For that reason this quotation is of interest, indeed, also for today's
evaluation of the MRTA.
"The MRTA has positions that should make one think. For example,
the truce they granted to APRA until, as they said, APRA attacked the people.
But we all know that the same day that Garcia Perez assumed the presidency,
he repressed the masses in the very capital of the republic. In October
1985 there was genocide at Lurigancho prison. Were the people being attacked
or not? And how long did they wait to put an end to their truce? These
are things one must ask oneself." p.35
Quite close to these reflections in the section 'People's War' there is
to be found one more very interesting passage in the Gonzalo interview.
It also reflects critically the own role.
"We must be very clear on one thing: Insurrection is not a simple,
spontaneous explosion. No, that would be dangerous. Nevertheless, this
could happen, and that's why we must and do concern ourselves with insurrection,
starting right now. We think there are those who might want to use the
people's war for their own benefit. Some time ago, in a session of Central
Committee, we analyzed the possibilities. And one of them is that the revisionists
or others may provoke `insurrections', either to abort the process of development
or to gain positions and serve their social-imperialist master - or whatever
power directs them, since many centers could want to use us this way."

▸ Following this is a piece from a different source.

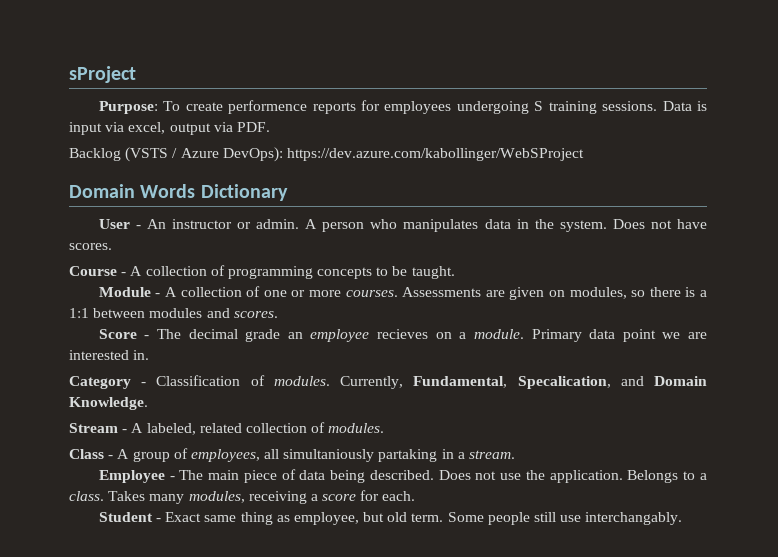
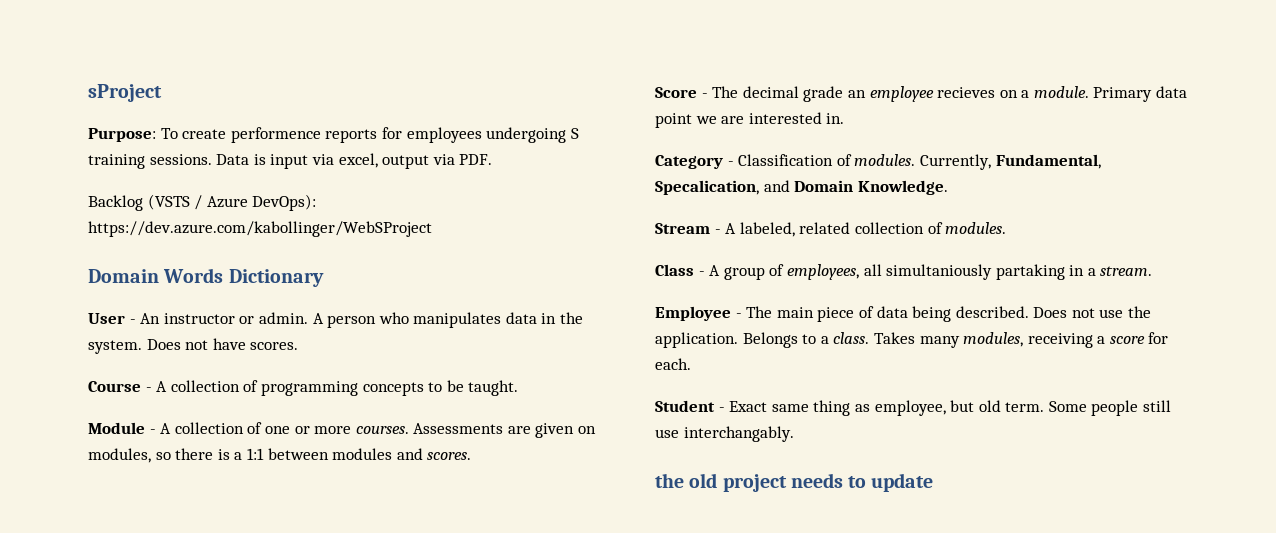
(683, 518) none -> [655,473,934,492] // the old project needs to update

This shows that already then the matter of trading upon the revolutionary
efforts in the interest of imperialist and bourgeoise forces was seen.
This is very remarkable. The PCP derives the revolutionary people's war
and also its concrete beginning from the history of the PCP and from the
perennial suppression and the outlawry of the masses during several decades.
They resolved at a time when, by the overthrow in China, the public propaganda
manifested on a world wide level that revolution had well now come to an
end. In this way, the PCP under difficult conditions already made an important
contribution. At the same time this struggle necessarily is loaded with
utmost difficulties as Peru is not only a semi colonial country, it is
also not very large with regard to the population, and the opportunities
of the USA to undertake concentrated moves against this revolution are
relatively favorable ones because of several important deposits of raw
materials, not the least also because of Peru's role as a coca grower.
We have been knowing for a long time - even magazines like "Der Spiegel"
comment on this - that the drug machinations are being covered by decisive
circles within the rich countries, by the financial oligarchy. The drug
machinations play their role in the putrefaction of the population in the
whole world, they are a component of the suppression by the bourgeoisie
of the whole world and by international imperialism. And what is even more:
talking of anti drug squads and war against drugs the US in fact fight
the revolutionary movements in the region and quite frequently collaborate
with the militias of the drug traders. In the guise of alleged anti drug
actions, in reality `anti-terrorism' is being practiced along with the
permanent attempts to couple insurrectional movements with the drug machinations
in order to create a completely desolate situation.
We do not agree with all points, in some points he has idealistic views
which result also from the isolation of this revolution, from its relatively
peripheral position, from the special conditions of this revolution. But
nevertheless his teachings are important for the understanding of the situation.
And we are of the opinion that it is necessary not to fall behind this
former analysis. His theories and political explanations are in this way
a blow against those who try to veil the backgrounds and want to explain
complex relations by simplified theories, for example by denying US-imperialist
influence and acknowledging some justified motives of the members of the
MRTA, as if this was a contradiction.
So much for now on the specific event.